According to Anderson, a man representing a "consortium" of businessmen met with Bailey and agreed to deliver the gold to the government, pay the taxes, and "sell the rest for their own profit." The consortium also agreed that if they could not establish a valid claim, they would relinquish the treasure trove. Anderson also alleged Bailey was given a 3½ inch bar, which the Treasury Department later admitted was 60% gold. Soon afterward, a representative from the Treasury returned the bar to Bailey, and, according to Anderson's report, expressed in an accompanying letter that the Treasury had "no interest in proceeding further with the matter."

Clarence said, "The controversy over the Noss gold treasure gained a worldwide audience on June 25, 1973, when John Dean, Nixon's White House counsel, told the Senate Watergate Committee that White House Chief of Staff H.R. Haldeman and former Attorney General John Mitchell had discussed a matter involving Bailey." Dean stated under oath that "Mr.

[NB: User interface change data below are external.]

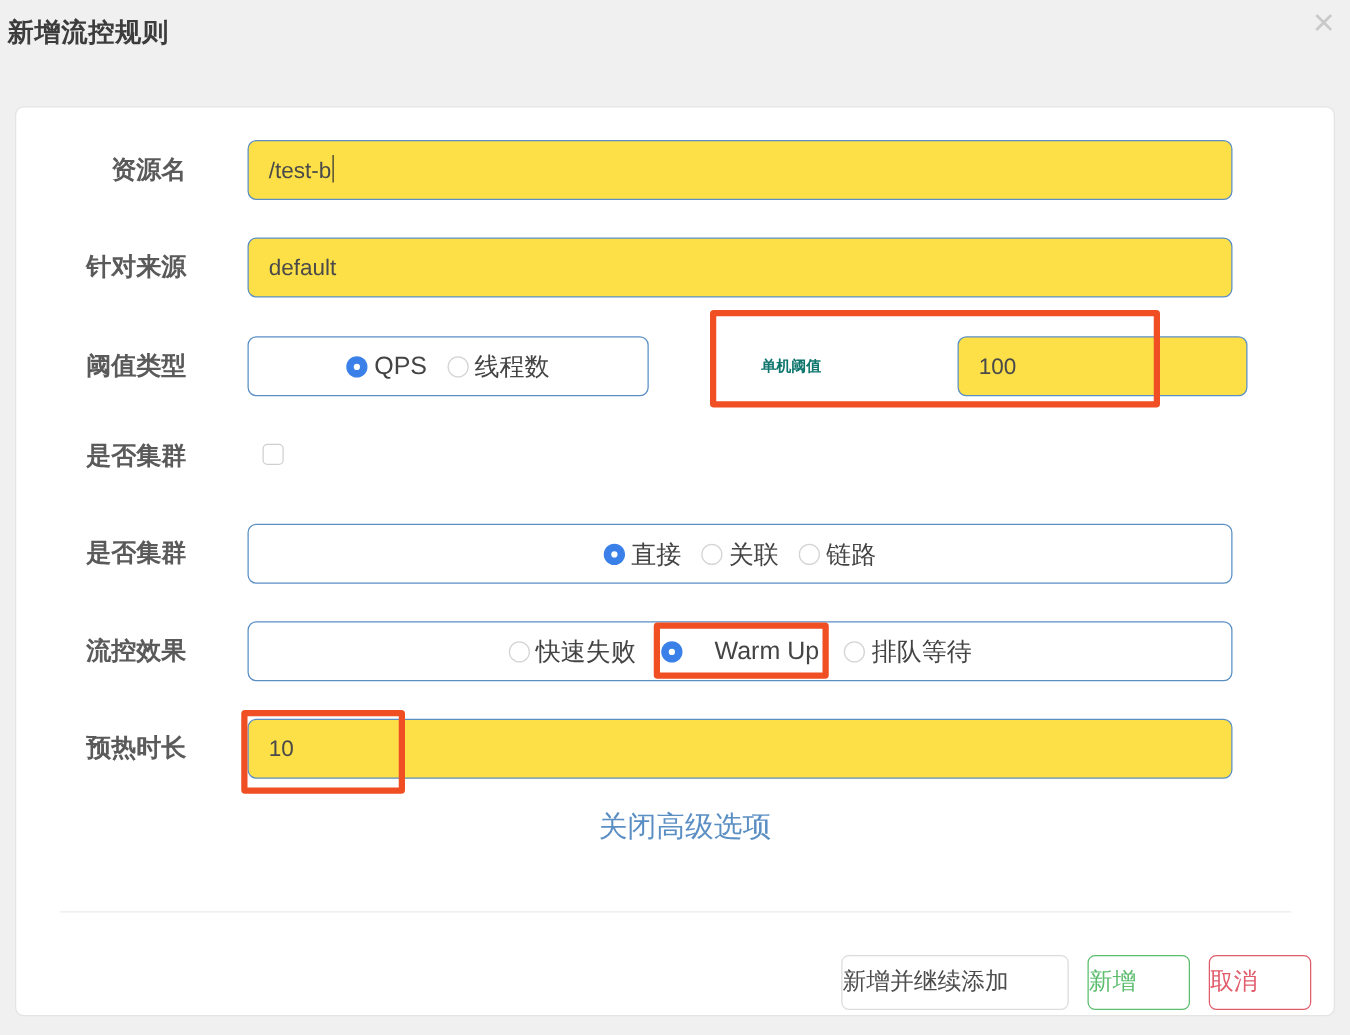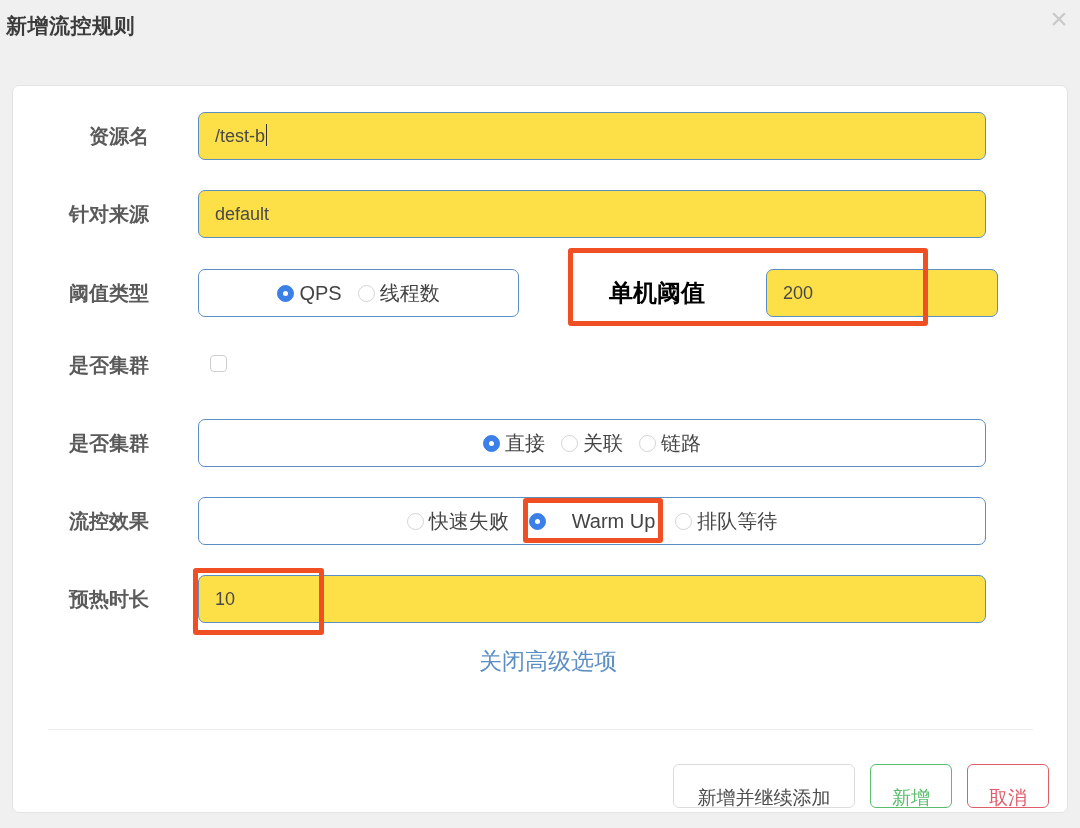--- a/index.html
+++ b/index.html
@@ -156,23 +156,23 @@
     height: 17px;
     box-sizing: border-box;
     border: 1px solid #cfcfcf;
     border-radius: 4px;
     background: #fff;
     cursor: pointer;
   }
 
   
   .inline-label {
-    font-size: 24px;
+    font-size: 12px;
     font-weight: bold;
-    color: #000000;
+    color: #0f766e;
     line-height: 48px;
   }
 
   
   .adv-link {
     position: absolute;
     font-size: 23px;
     color: #5b8fc4;
     cursor: pointer;
   }
@@ -190,23 +190,23 @@
   
   .btn {
     position: absolute;
     box-sizing: border-box;
     height: 44px;
     border-radius: 6px;
     background: #fff;
     font-size: 19px;
     font-family: "Liberation Sans", "DejaVu Sans", sans-serif;
     cursor: pointer;
-    padding: 12px;
+    padding: 0;
     line-height: 42px;
-    text-align: center;
+    text-align: left;
   }
   .btn-default {
     border: 1px solid #dcdcdc;
     color: #4d4d4d;
   }
   .btn-success {
     border: 1px solid #5bbd6d;
     color: #5bbd6d;
   }
   .btn-danger {
@@ -265,21 +265,21 @@
         </span>
       </div>
     </div>
 
     <div style="position:absolute; left:596px; top:0;">
       <span class="inline-label">单机阈值</span>
     </div>
 
     <div style="position:absolute; left:753px; top:0;">
       <div class="input" style="width:232px;">
-        <span class="text-value">200</span>
+        <span class="text-value">100</span>
       </div>
     </div>
   </div>
 
   <div class="row" style="top:255px;">
     <div class="label">是否集群</div>
     <div class="field" style="left:197px; top:14px;">
       <div class="checkbox"></div>
     </div>
   </div>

Bailey had a client who had an enormous amount of gold in his possession." Dean also claimed that Bailey had said the gold could be turned over to the government provided his clients would not be prosecuted for "holding the gold." The next day, the Secret Service agent who had returned the gold bar to Bailey's Washington office revisited the office and confiscated it.

According to John Clarence and Tom Whittle, documents presented in The Gold House trilogy show that the Treasury Department held the gold "in evidence against F. Lee Bailey" and considered it to be "contraband." Clarence claimed the intent was to prosecute Bailey for violation of the Gold Reserve Act. "For the next several months newspapers worldwide followed the story," Clarence said. "Then, on Sunday, November 25, 1973, 36.5 tons of gold were stolen from the Noss treasure worth more than one billion dollars at July 2013 prices," Clarence asserted; he also noted that "The Gold House trilogy presents documents and eyewitness accounts to certain activities before the 1973 gold theft occurred that incriminate Richard Nixon in that particular theft."